US Army sun cream unearthed on Salisbury Plain
US Army sun cream and tins of bacon are among the finds on Salisbury Plain revealed by archaeologists, to mark US Independence Day.
Wessex Archaeology, based on the plain, said various US-issued provisions had been found in recent years.
Among the finds were tins of cooking oil, bottles of sauce and "even what appeared to be a block of lard".
A group spokeswoman said: "The state of preservation of the provisions shows how well made they were."
The Wiltshire plain has been used as a training ground by the British military since the early 20th Century.
It also provided a training area for US troops preparing for the invasion of Nazi-occupied Europe during World War Two.
"The military has been on Salisbury Plain for decades so it's not been ploughed up or disturbed by developers," said Matt Leivers, from Wessex Archaeology.
Among the other finds unearthed on the plain were spoons and plates and bottles of Camp coffee.

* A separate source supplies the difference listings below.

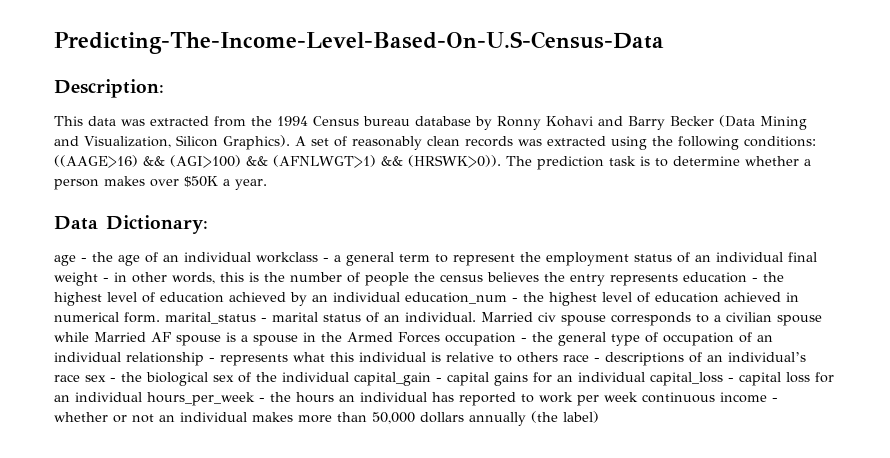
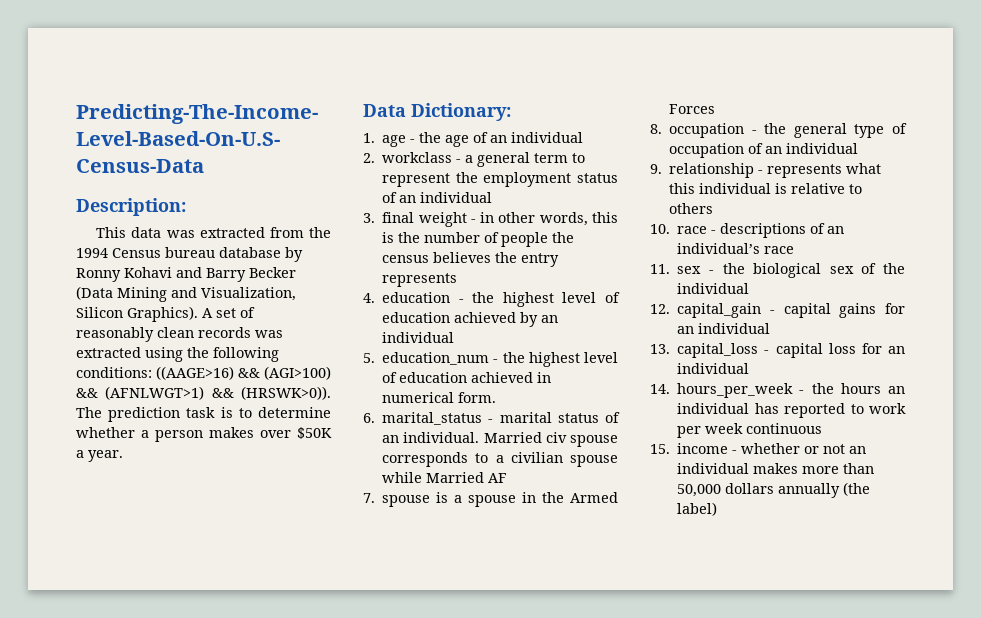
- age - the age of an individual workclass - a general term to represent the employment status of an individual final weight - in other words, this is the number of people the census believes the entry represents education - the highest level of education achieved by an individual education_num - the highest level of education achieved in numerical form. marital_status - marital status of an individual.
+ 1. age - the age of an individual
+ 2. workclass - a general term to represent the employment status of an individual
+ 3. final weight - in other words, this is the number of people the census believes the entry represents
+ 4. education - the highest level of education achieved by an individual
+ 5. education_num - the highest level of education achieved in numerical form.
+ 6. marital_status - marital status of an individual.
- Married civ spouse corresponds to a civilian spouse while Married AF spouse is a spouse in the Armed Forces occupation - the general type of occupation of an individual relationship - represents what this individual is relative to others race - descriptions of an individual’s race sex - the biological sex of the individual capital_gain - capital gains for an individual capital_loss - capital loss for an individual hours_per_week - the hours an individual has reported to work per week continuous income - whether or not an individual makes more than 50,000 dollars annually (the label)
+ Married civ spouse corresponds to a civilian spouse while Married AF
+ 7. spouse is a spouse in the Armed Forces
+ 8. occupation - the general type of occupation of an individual
+ 9. relationship - represents what this individual is relative to others
+ 10. race - descriptions of an individual’s race
+ 11. sex - the biological sex of the individual
+ 12. capital_gain - capital gains for an individual
+ 13. capital_loss - capital loss for an individual
+ 14. hours_per_week - the hours an individual has reported to work per week continuous
+ 15. income - whether or not an individual makes more than 50,000 dollars annually (the label)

Speaking about the "cream sunburn preventive", which is labelled for use in "hot or cold climates", a Wessex Archaeology spokesman said: "It was a rare hoard of 16 tins of US Army sun cream - still with the contents intact.
"It's evidence of US military presence on Salisbury Plain and the surrounding area.
"Sadly, there were no contents left in the tins of sliced bacon."
The finds have been transferred to the Salisbury Museum.